Do you have any advice for aspiring artists, at any stage of their lives?
There are so many places to go with that. There's such a business side of it, as far as making it work. I feel very blessed to be able to say that it's my full-time job and I take a great amount of pride in self-employment. When you check those boxes, who your employer is, and I can write 'self,' I just feel immense pride with that and job security.
No doubt it was my mother and I's partnership, but when I had my children, she told me, 'this is gonna be the hardest thing you've ever done' and I'm like 'ah, I'll do it in the evenings. I'll make earrings.' And I was, like, flat on my back asleep in the evenings. So she helped me through with that. Now she's 83 and she can't always do what she wants to do with it and I'm like, 'I got you mom. You had that for me.' We both go to these art shows, work our asses off and divide the money at the end of the night. Sometimes it wouldn't be that much and then she'd go buy my kids all their clothes for school, or something. It sort of seemed like it was almost the same pocketbook. It's so hard to make a living as an artist when you're all by yourself and you don't have another income. If you have a spouse that has an income and they can pay the bills, that helps. It's just hard and I don't want to tell people, 'just follow your bliss and start doing macramé.' I mean, you can't pay the bills. You kind of have to make it a side hustle until it's the main hustle, but I felt blessed where I was doing it with my mom.

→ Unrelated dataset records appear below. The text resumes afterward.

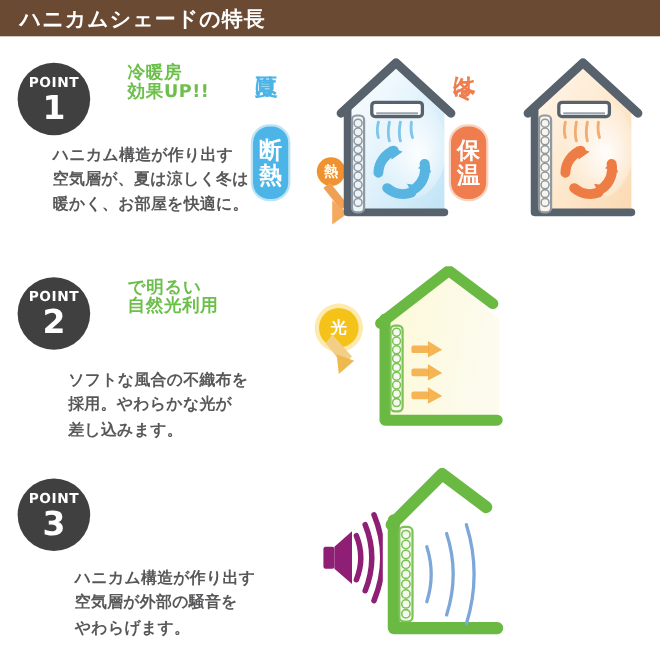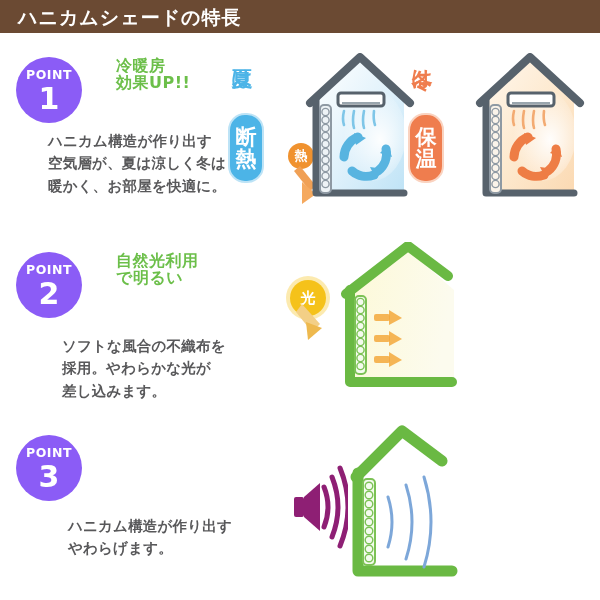"POINT" .point-badge { background: #8b5cf6 -> #404040 }
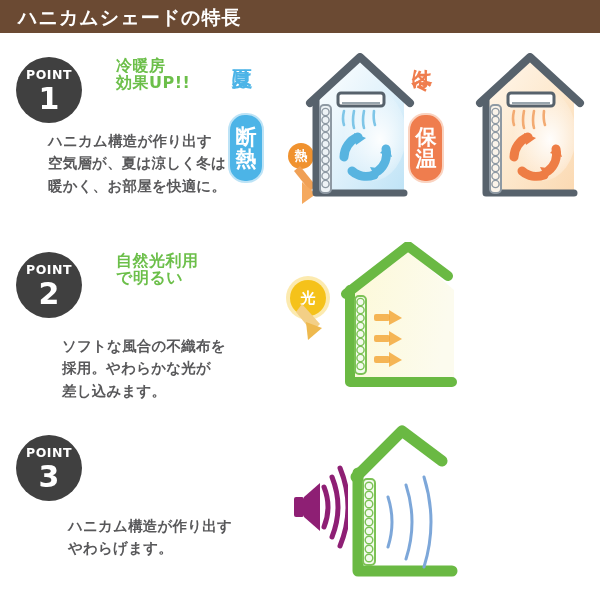"自然光利用" span { order: before "で明るい" -> after "で明るい" }
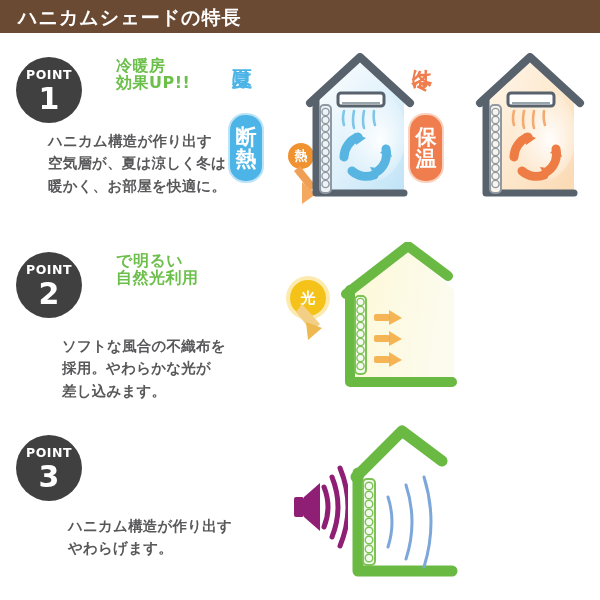"空気層が外部の騒音を" span { html: none -> <span>空気層が外部の騒音を</span> }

I guess I would be like, you really do have to find your village. You have to find your tribe and for me it was with my mother but it was also with Artists in Cahoots. I love the little community. It's a really great group right now. It's about 12 of us and we all kind of have each other's back. We run that shop together so nobody has to sit and work retail day in and day out, which is pretty miserable. We just do a couple times a month and we're on the show together. So, I think it would be to find your tribe, find your people.
This would be another big piece of advice: you cannot wear all the hats in a small business. If you want to make your jewelry and pottery, or your paint your paintings, or take your pictures you might also be a terrible bookkeeper, or you might be a terrible resourcer – to buy your raw materials, or you might hate sitting retail and everybody wants to meet the artist so you have to sit in retail. So hire that out. Don't do it all. Get someone else to help you with it. For my mom and I, it worked really well. We have very different personalities and we were able to divide and conquer, but if you don't have your mom working with you or you don't have a partner, then hire that out. I've watched, with dyslexics, they're so good at some things and so bad at other things. You just simply have to cut bait on the things you don't like to do. It's not even not being good at it. If you don't like it, you're not gonna do it.